The moon blacked out the sun on Monday as the first coast-to-coast total solar eclipse in the United States in nearly a century began over the West Coast, while millions of Americans looked skyward in wonder through protective glasses, telescopes and cameras.
After weeks of anticipation, the sight of the moon's silhouette passing directly in front of the sun, blotting out all but a halo-like solar corona and causing a precipitous drop in temperature, drew whoops and cheers from onlookers gathered at Roshambo ArtFarm in Sheridan, Oregon.
"It was incredible," said Cheryl Laroche, 57, who along with her husband, Rob, planned their eclipse trip for about a year. "It was literally cold and dark. The light was blue. It wasn't eerie. It was just different."
The rare cosmic event was expected to draw one of the largest audiences in human history, including those watching through broadcast and social media.
Some 12 million people live in the 70-mile-wide (113-km-wide), 2,500-mile-long (4,000-km-long) zone where the total eclipse was to appear, while hordes of others traveled to spots along the route.
The eclipse first reached totality in Oregon at 10:15 a.m. PDT (1715 GMT) and began marching slowly eastward across the country. The phenomenon will take its final bow at 2:49 p.m. EDT (1849 GMT) near Charleston, South Carolina, where eclipse gazers gathered atop the harbor's sea wall.
Nancy Conway, 57, an elementary school principal, said she and her family made the drive to Charleston from Lynn, Massachusetts.
"Twenty hours, three drivers, four adults, two 6-year-old twins," Conway said as she sat in a lawn chair facing the harbor. "It's a once-in-a-lifetime experience."
The Sun's corona only is visible during a total solar eclipse between the Solar Temples at Big Summit Prairie ranch in Oregon's Ochoco National Forest near the city of Mitchell, August 21, 2017. (Photo by AFP)
A number of towns within the total eclipse's path set up viewing parties.
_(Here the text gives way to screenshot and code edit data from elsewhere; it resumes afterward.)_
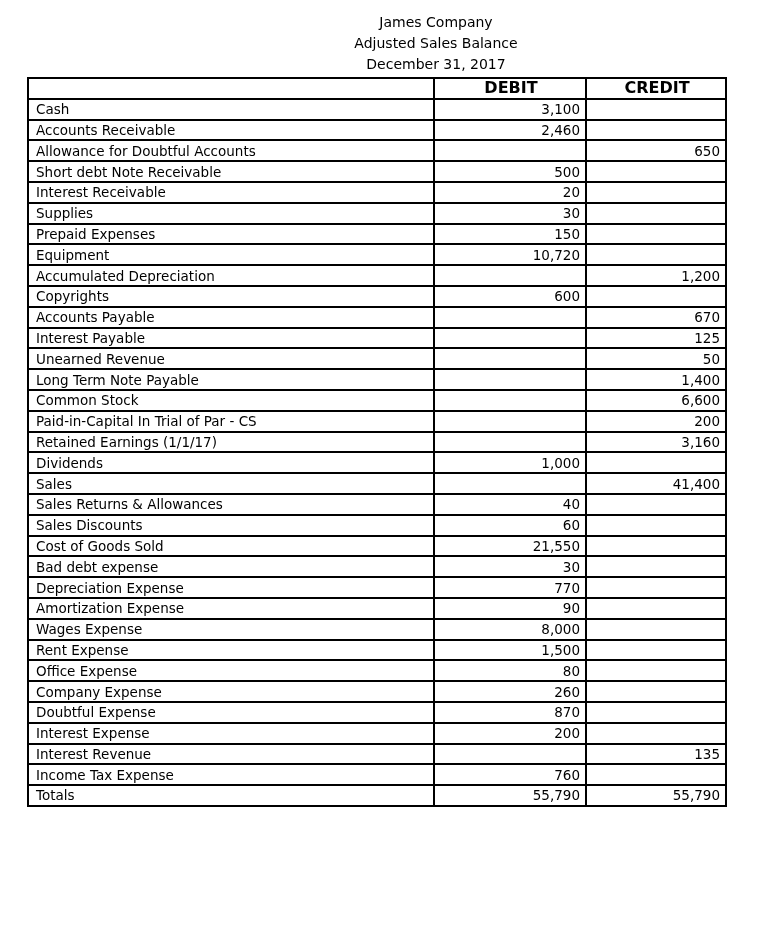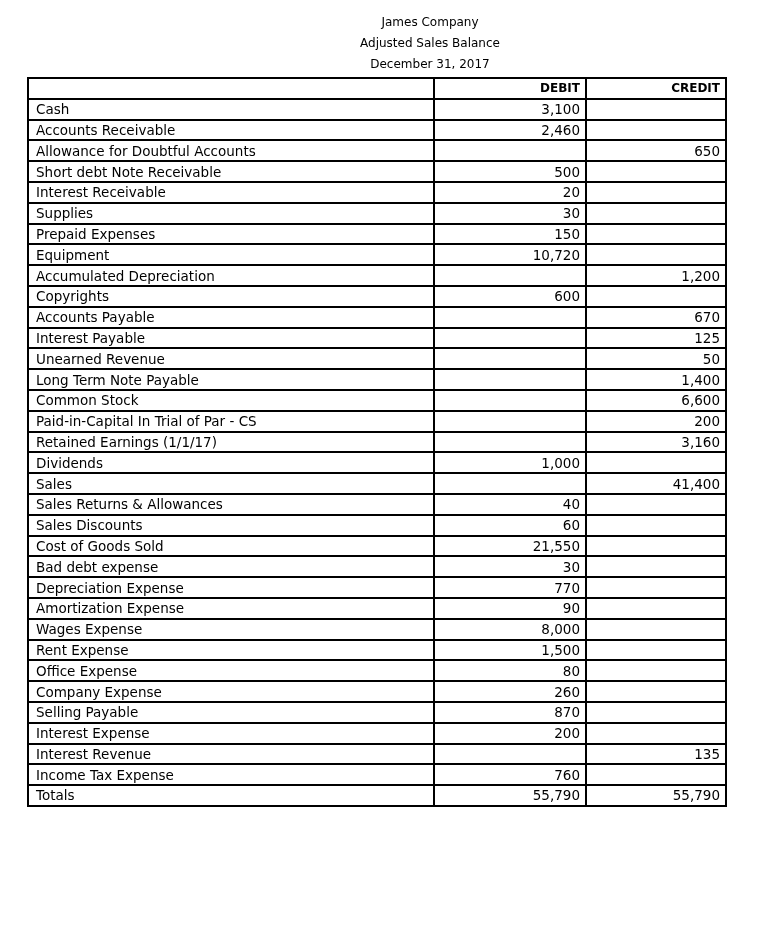--- a/index.html
+++ b/index.html
@@ -1,40 +1,40 @@
 <!DOCTYPE html>
 <html><head>
   <meta charset="utf-8">
   <style>
     html, body { margin: 0; padding: 0; background: #ffffff; }
     body {
       width: 764px; height: 934px; position: relative; overflow: hidden;
       font-family: "DejaVu Sans", sans-serif; color: #000;
     }
     .heading {
-      position: absolute; left: 280px; width: 300px; top: 12px;
-      text-align: center; font-size: 12px; line-height: 21px;
+      position: absolute; left: 286px; width: 300px; top: 12px;
+      text-align: center; font-size: 14px; line-height: 21px;
     }
     .heading div { white-space: nowrap; }
     table.tb {
       position: absolute; left: 27px; top: 77px;
       border-collapse: collapse; table-layout: fixed;
       width: 698px;
       font-size: 13.5px;
     }
     table.tb td, table.tb th {
       border: 2px solid #000;
       padding: 0 5px 0 7px;
       height: 18.8px; line-height: 18px;
       white-space: nowrap; overflow: hidden;
     }
     col.c-acct { width: 406px; }
     col.c-debit { width: 152px; }
     col.c-credit { width: 140px; }
-    th { font-weight: bold; text-align: right; font-size: 12px; margin-top: 6px; }
+    th { font-weight: bold; text-align: center; font-size: 16px; margin-top: 6px; }
     td.num { text-align: right; padding-right: 7px; padding-left: 2px; }
   </style>
 </head>
 <body>
 
 <div class="heading">
   <div>James Company</div>
   <div>Adjusted Sales Balance</div>
   <div>December 31, 2017</div>
 </div>
@@ -192,21 +192,21 @@
         <td>Office Expense</td>
         <td class="num">80</td>
         <td class="num"></td>
       </tr>
       <tr>
         <td>Company Expense</td>
         <td class="num">260</td>
         <td class="num"></td>
       </tr>
       <tr>
-        <td>Selling Payable</td>
+        <td>Doubtful Expense</td>
         <td class="num">870</td>
         <td class="num"></td>
       </tr>
       <tr>
         <td>Interest Expense</td>
         <td class="num">200</td>
         <td class="num"></td>
       </tr>
       <tr>
         <td>Interest Revenue</td>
At the Southern Illinois University campus in Carbondale, Illinois, the 15,000-seat football stadium was sold out for Monday.
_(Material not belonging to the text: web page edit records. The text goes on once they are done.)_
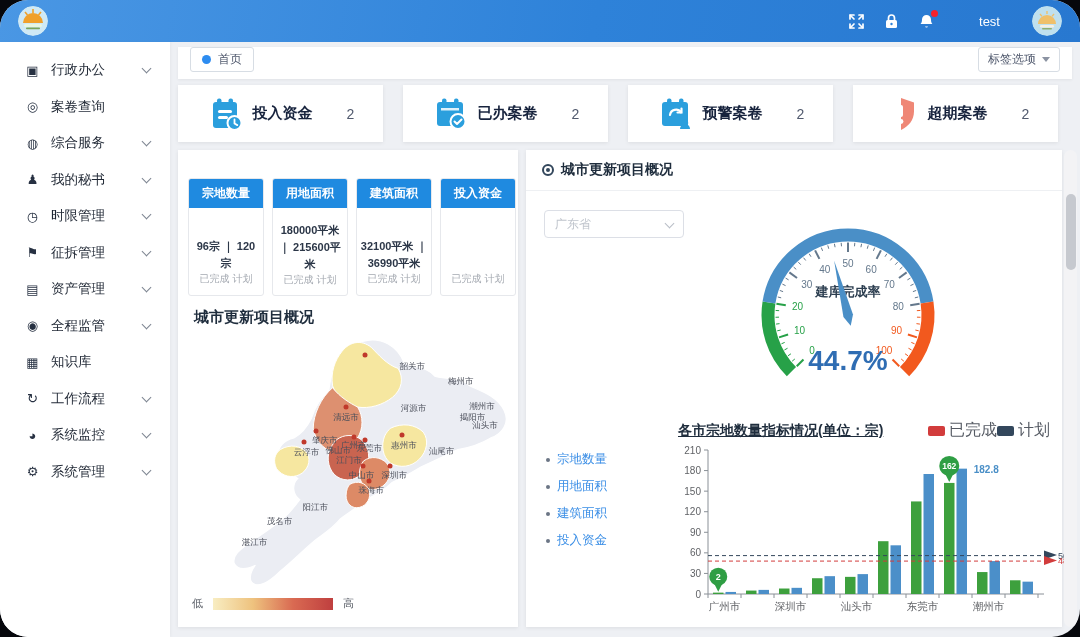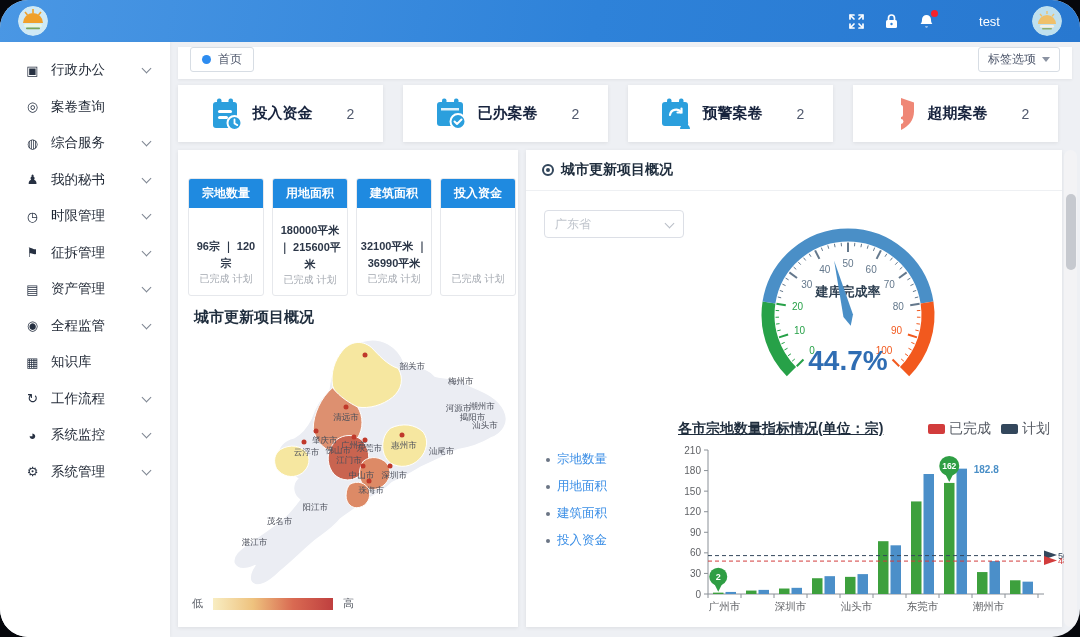--- a/index.html
+++ b/index.html
@@ -55,21 +55,21 @@
   .target-icon{width:12px;height:12px;border:2px solid #33475c;border-radius:50%;position:relative;}
   .target-icon::after{content:"";position:absolute;left:2px;top:2px;width:4px;height:4px;border-radius:50%;background:#33475c;}
   .select{position:absolute;left:18px;top:60px;width:140px;height:28px;border:1px solid #dcdfe6;border-radius:4px;background:#fff;display:flex;align-items:center;padding:0 10px;font-size:12px;color:#bfc4cc;cursor:pointer;}
   .select .chev{margin-top:-2px;border-color:#b8bdc6;}
   #gauge-svg{position:absolute;left:222px;top:68px;}
   .links{position:absolute;left:20px;top:296px;}
   .link-item{display:flex;align-items:center;gap:7px;height:27px;font-size:12.5px;color:#3a8ee6;cursor:pointer;}
   .link-bullet{width:4px;height:4px;border-radius:50%;background:#6b7585;}
   .chart-title-row{position:absolute;left:152px;top:270px;width:372px;display:flex;align-items:center;}
   .chart-title{font-size:14px;font-weight:bold;color:#1f2d3d;text-decoration:underline;}
-  .chart-legend{margin-left:auto;display:flex;align-items:center;gap:10px;font-size:14px;color:#555a63;justify-content:flex-end;}
+  .chart-legend{margin-left:auto;display:flex;align-items:center;font-size:16px;color:#555a63;justify-content:flex-end;}
   .lg-swatch{display:inline-block;width:17px;height:10px;border-radius:2px;margin-right:4px;vertical-align:-1px;}
   #bar-svg{position:absolute;left:140px;top:292px;}
   
   .scrollbar{position:absolute;left:1064px;top:150px;width:13px;height:477px;background:#f3f3f5;border-radius:7px;}
   .scroll-thumb{position:absolute;left:1.5px;top:44px;width:10px;height:76px;background:#c6c9cf;border-radius:5px;cursor:pointer;}
 </style>
 </head>
 <body>
 
 <div id="app">
@@ -288,21 +288,21 @@
           <span class="city-dot" style="left: 40.2941%; top: 40.7143%;"></span>
           <span class="city-dot" style="left: 36.4706%; top: 45%;"></span>
           <span class="city-dot" style="left: 51.7647%; top: 42.8571%;"></span>
           <span class="city-dot" style="left: 55.2941%; top: 44.2857%;"></span>
           <span class="city-dot" style="left: 66.4706%; top: 42.1429%;"></span>
           <span class="city-dot" style="left: 54.7059%; top: 54.2857%;"></span>
           <span class="city-dot" style="left: 62.9412%; top: 54.2857%;"></span>
           <span class="city-dot" style="left: 56.4706%; top: 60%;"></span>
           <span class="city-label" style="left: 56.1765%; top: 15.7143%; margin-left: 44px;">韶关市</span>
           <span class="city-label" style="left: 84.4118%; top: 21.7857%;">梅州市</span>
-          <span class="city-label" style="left: 70%; top: 32.1429%; margin-left: 45px;">河源市</span>
+          <span class="city-label" style="left: 70%; top: 32.1429%;">河源市</span>
           <span class="city-label" style="left: 90.8824%; top: 31.4286%;">潮州市</span>
           <span class="city-label" style="left: 87.9412%; top: 35.7143%;">揭阳市</span>
           <span class="city-label" style="left: 91.7647%; top: 38.5714%;">汕头市</span>
           <span class="city-label" style="left: 49.4118%; top: 35.7143%;">清远市</span>
           <span class="city-label" style="left: 42.9412%; top: 44.6429%;">肇庆市</span>
           <span class="city-label" style="left: 37.3529%; top: 49.2857%;">云浮市</span>
           <span class="city-label" style="left: 51.7647%; top: 46.4286%;">广州市</span>
           <span class="city-label" style="left: 47.0588%; top: 48.5714%;">佛山市</span>
           <span class="city-label" style="left: 56.4706%; top: 47.5%;">东莞市</span>
           <span class="city-label" style="left: 67.0588%; top: 46.4286%;">惠州市</span>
"I woke up at 4 a.m. so I'm excited," said Madeline Rubin, 17, who drove two hours to the stadium with others wearing T-shirts that said "I totally blacked out."
The last time such a spectacle unfolded from the Pacific to the Atlantic was in 1918. The last total eclipse seen anywhere in the United States took place in 1979.
For millions of others outside the zone of "totality," a partial eclipse of the sun will appear throughout North America, a spectacle that was expected to draw its own crowds.
In Washington, D.C., hundreds of people waited in long lines outside the National Air and Space Museum, which was distributing more than 20,000 pairs of free viewing glasses. Residents of the nation's capital will see 81 percent of the sun obscured at the eclipse's peak around 2:24 p.m.
Family outings
Daniel Berger, 33, a software developer from New York, said he has been waiting with his wife and their two children for almost an hour.
"This is a far larger crowd than I anticipated," he said. "It's the first non-political attraction for D.C. in many years, so that's nice."
Perhaps never before have so many people had the opportunity to see a total eclipse, said cartographer Michael Zeiler, who maintains the www.greatamericaneclipse.com website and is a self-described "eclipse chaser" who on Monday will mark his ninth time seeing "totality."
Zeiler estimated up to 7.4 million people traveled to the zone to observe the total eclipse, which is taking place in the peak vacation month of August.
The sun is partially eclipsed in the first phase of a total eclipse in Grand Teton National Park on August 21, 2017 outside Jackson, Wyoming. (Photo by AFP)
Many people trekked to remote national forests and parks of Oregon, Idaho and Wyoming. Those who live along the path, which cuts through a few population centers like Kansas City, Missouri, and Nashville, Tennessee, can simply walk out their homes and look skyward.
For those who live too far from the shadow's path or cannot escape the indoors, a NASA-linked website, eclipse.stream.live, and a companion mobile app provided a live stream filmed from the vantage point of 50 helium-filled balloons at a height of 80,000 feet (24,384 meters).
The sun's disappearing act is just part of the show. As the black orb of the moon nibbles away at the sun's face, the heavens dim to a quasi-twilight and some stars and planets will be visible.
The last glimmer of sun gives way to a momentary sparkle known as the "diamond ring" effect just before the sun slips completely behind the moon, leaving only the aura of its outer atmosphere, or corona, visible.
The corona, lasting just two minutes, marks the peak phase of totality and the only stage of the eclipse safe to view with the naked eye.